Today, I’m going to take a look at sampling and confidence levels, and I’m going to try and do it without descending into heavy math and statistics. I’m going to attempt to explain the concepts using common sense and thought experiments. 
Imagine you have a Greek Urn, and inside it are 100 marbles. There are 50 black marbles and 50 white marbles (all thoroughly mixed). An equal combination. You close your eyes and pick out ten balls, at random, from the urn. Then you open your eyes and examine the results. What’s the most likely result? Common sense tells you that, most likely, you’ll get five black marbles and five white marbles (and the math backs this up; it is the most likely outcome). But it would also not rock your world if you drew six of one color and four of another. You’d probably also not lose sleep if you drew seven of one color and three of the other either. It’s less likely that you’d get this asymmetry, but it is possible. It is even possible for all ten drawn marbles to be black (just not likely, in fact less six chances in ten thousand, but if you did it enough times, it could happen). And let’s not even mention what would happen if we sampled in batches of nine, not ten (where it is not even possible to draw an equal number of black and white marbles!) 
What’s a Greek Urn? About 15 Euros/hour (Thank you, I’m here all week) 
Statisticians call these experiments sampling experiments. There’s a universe (population) of a hundred marbles in total, and from it you are drawing samples of ten. Using these samples, which we’ll call observations, you can estimate (guess) at the composition/distribution of the all the marbles in the urn, but you can’t be sure. It’s sort of like peeking through a small window into a room beyond and trying to imagine the whole scene. 
If we repeat the experiment over and over and over again we’ll see that expected (more likely) outcomes occur more frequently, and the less likely outcomes occur less frequently. It's like looking through lots of different windows onto the same scene (which has been juggled around between each viewing); even though each time the scene changes, over time you get a better idea of what is on the other side. Below are a series of graphs generated by simulation. (I wrote a program to model the urn and randomly draw a sample, then repeated the experiment again, and again, and again). 
On each graph, the xaxis shows the breakdown of balls in the sample, with the far left representing all black balls, and the far right representing all white balls. For each combination of marble mixture there is a bar column showing the number of times this combination of marbles was selected. The yaxis shows what percentage (of all the experiments run) each bar represents. With just one trial, the bar is at 100%, for two trials, both are 50%, (assuming a different distribution of marbles was drawn). The fancy term for this is ‘normalization’ and allows the graphs to all be drawn on the same scale, irrespective of the number of experiments performed.
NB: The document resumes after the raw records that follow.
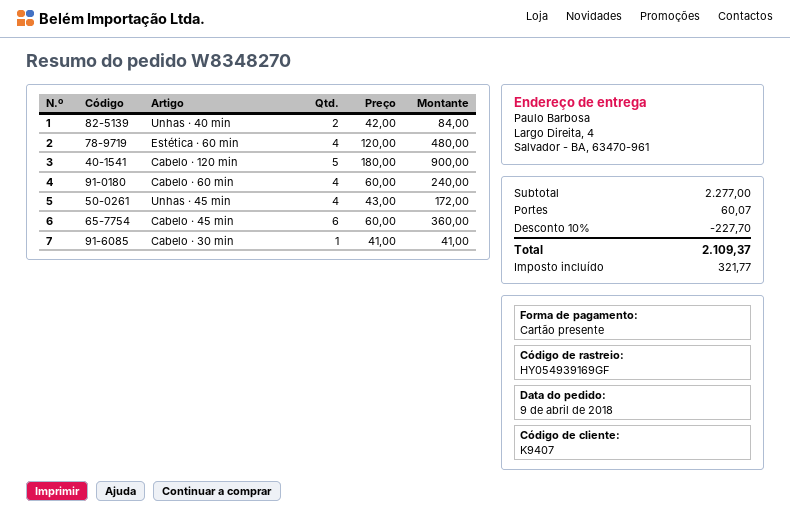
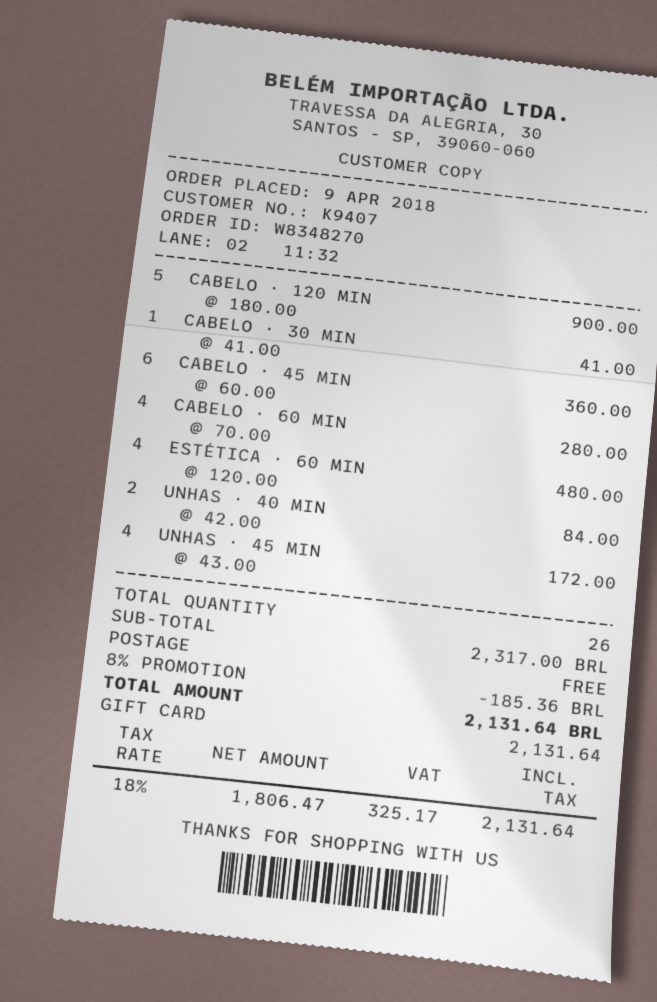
Cabelo · 60 min: 4 x 60.00 = 240.00 -> 4 x 70.00 = 280.00
subtotal: 2277.00 -> 2317.00
discount: 10% = 227.70 -> 8% = 185.36
shipping: 60.07 -> 0.00
tax: 321.77 -> 325.17
total: 2109.37 -> 2131.64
With just one observation, the best we can guess of the actual distribution is a scale up of the observation. In this example, it's a 5:5 mix which, since we know the distribution, is the most likely, but it could have been 6:4. Two observations show the results of looking through two windows.
As the number of observations increases, a pattern starts to emerge. The more likely outcomes occur more often.
As you can see, the more samples (observations) we take, the smoother the graph becomes, and the more likely outcomes (those near the middle of the graph) appear. The graph is also symmetrical around the middle.
I promised to avoid math, but for completeness, here are the theoretical expected breakdowns of the probabilities in table form, and also plotted on graph (in red) alongside the results of a computer simulation of running the experiment 100,000 times. Without derivation, I’ll show the formula here for how to calculate the probability, and say that if you want to learn more about this, do a web search about Hypergeometric Distribution. (These curves are not Binomial curves because the marbles are selected without replacement; each marble drawn adjusts the concentration of marbles left). 
N = Population size (100) 
As you can see from the graph below, with many observations, the simulation matches the theoretical probabilities very nicely.

The above thought experiment sets the scene for the next section. We've shown that, even when we know the exact distribution, if we have to sample, then there is a range of possible outcomes, and we can never be completely certain.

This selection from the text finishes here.